Ma qualche giorno fa, a 34 anni di distanza, l’incredibile sorpresa. Leandro e i fratelli, dopo la morte del padre, pochi giorni sono tornati in soffitta per sgomberare le ultime cose. Davanti a loro mobili, televisioni dismesse, tanta polvere e scatolini: proprio all’interno di uno di questi, un vicino ha trovato dentro Manuela. “In quel momento sono sbiancato, non potevo crederci” ha detto Leandro, commosso dal ritrovamento: secondo i padroni, la tartaruga sarebbe sopravvissuta per tutti questi anni, nutrendosi delle termiti che avevano già devastato i mobili, e abbeverandosi grazie alla condensa.

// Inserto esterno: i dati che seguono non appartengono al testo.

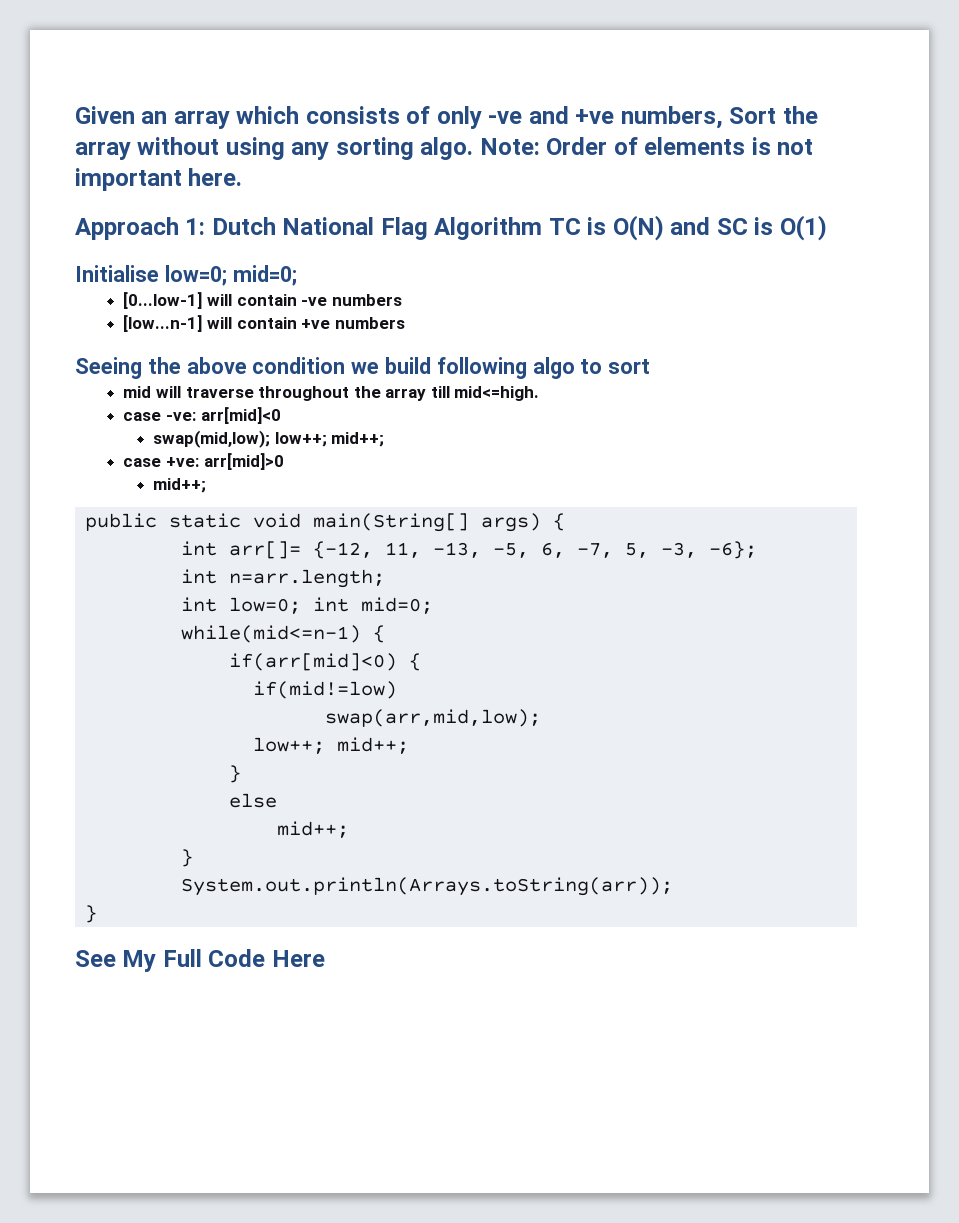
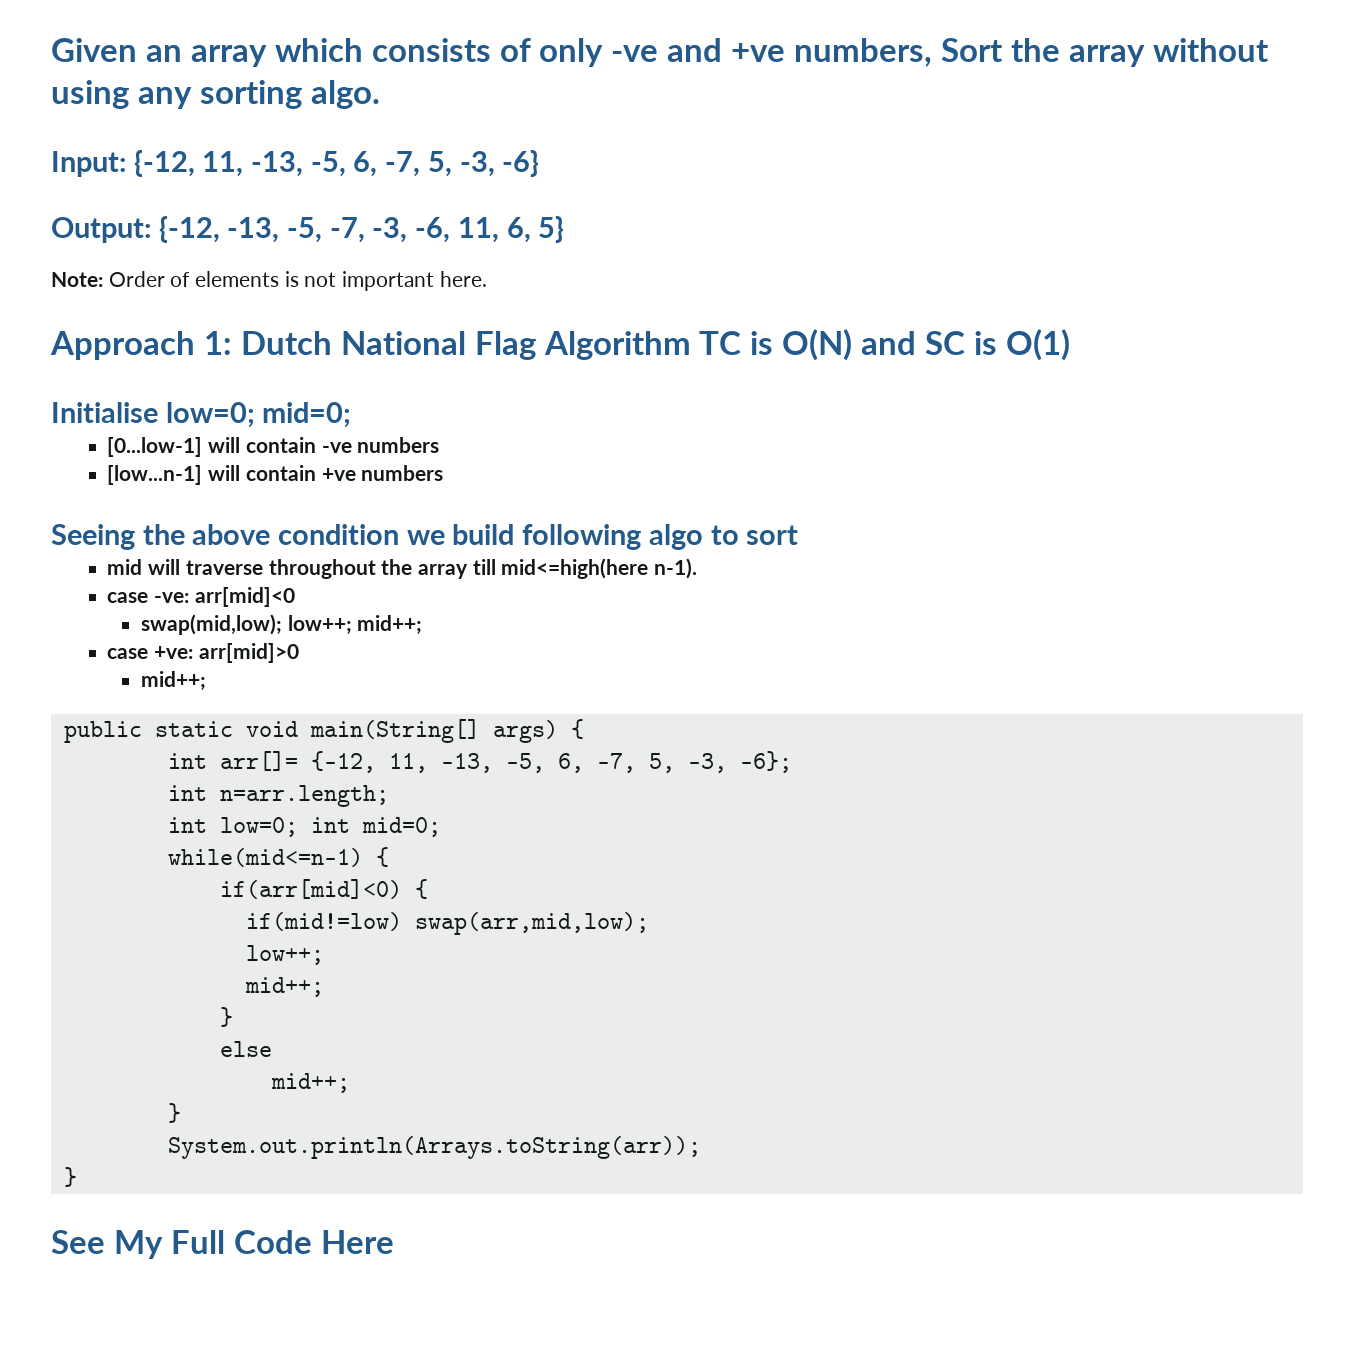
- Given an array which consists of only -ve and +ve numbers, Sort the array without using any sorting algo. Note: Order of elements is not important here.
+ Given an array which consists of only -ve and +ve numbers, Sort the array without using any sorting algo.
+ Input: {-12, 11, -13, -5, 6, -7, 5, -3, -6}
+ Output: {-12, -13, -5, -7, -3, -6, 11, 6, 5}
+ Note: Order of elements is not important here.
- mid will traverse throughout the array till mid<=high.
+ mid will traverse throughout the array till mid<=high(here n-1).
- if(mid!=low)
- swap(arr,mid,low);
- low++; mid++;
+ if(mid!=low) swap(arr,mid,low);
+ low++;
+ mid++;

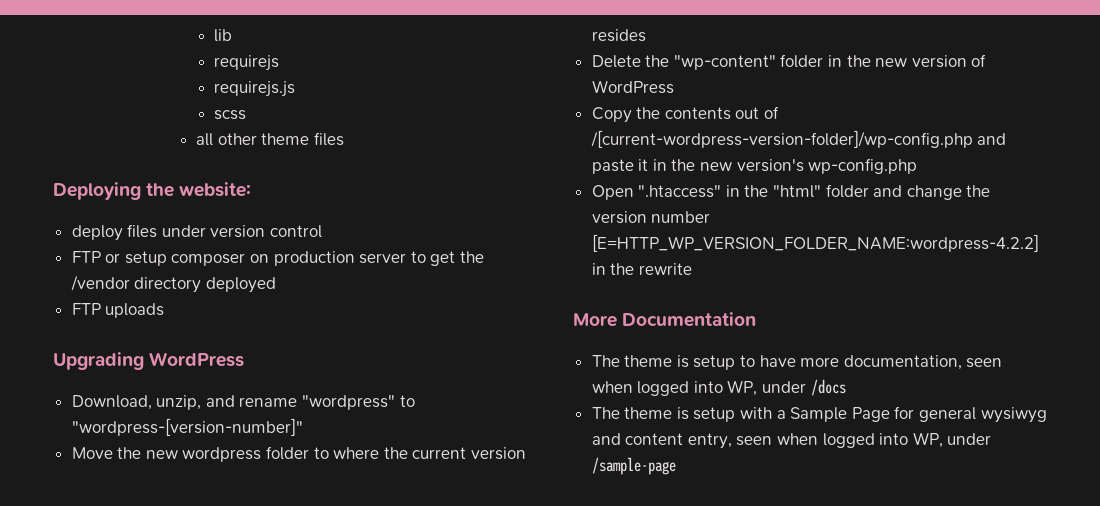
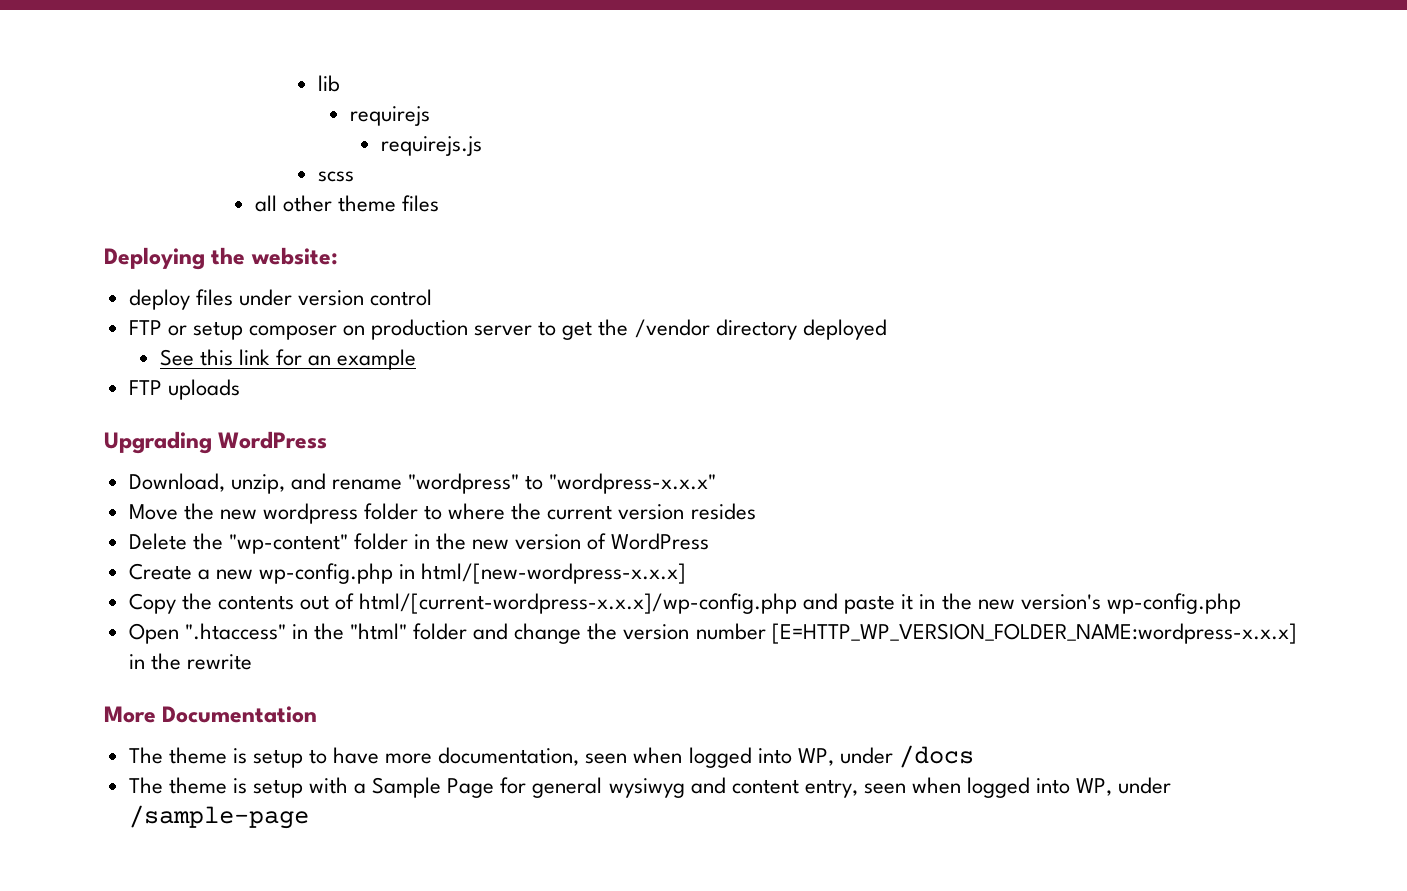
+ See this link for an example
- Download, unzip, and rename "wordpress" to "wordpress-[version-number]"
+ Download, unzip, and rename "wordpress" to "wordpress-x.x.x"
+ Create a new wp-config.php in html/[new-wordpress-x.x.x]
- Copy the contents out of /[current-wordpress-version-folder]/wp-config.php and paste it in the new version's wp-config.php
+ Copy the contents out of html/[current-wordpress-x.x.x]/wp-config.php and paste it in the new version's wp-config.php
- Open ".htaccess" in the "html" folder and change the version number [E=HTTP_WP_VERSION_FOLDER_NAME:wordpress-4.2.2] in the rewrite
+ Open ".htaccess" in the "html" folder and change the version number [E=HTTP_WP_VERSION_FOLDER_NAME:wordpress-x.x.x] in the rewrite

Inoltre, le tartarughe hanno dei cuscinetti di grasso di riserva a cui possono attingere quando il cibo scarseggia, spiega a National Geographic Anthony Pilny, chirurgo veterinario specializzato in uccelli e rettili al Center for Avian and Exotic Medicine di New York. Le tartarughe selvatiche sono persino in grado di abbassare la loro temperatura corporea o modificare altri processi fisiologici per entrare in una sorta di "stand by" temporaneo. E’ noto inoltre che nelle praterie e nelle foreste asciutte dell'America centrale e meridionale in cui vivono, le tartarughe’ zampe rosse’ mangiano di tutto: frutta, fiori, foglie, animali morti, persino feci. Inoltre, non hanno paura dell'uomo, il che le rende degli amabili animali domestici. Come appunto era e continuerà ad essere Manuela per gli Almeida.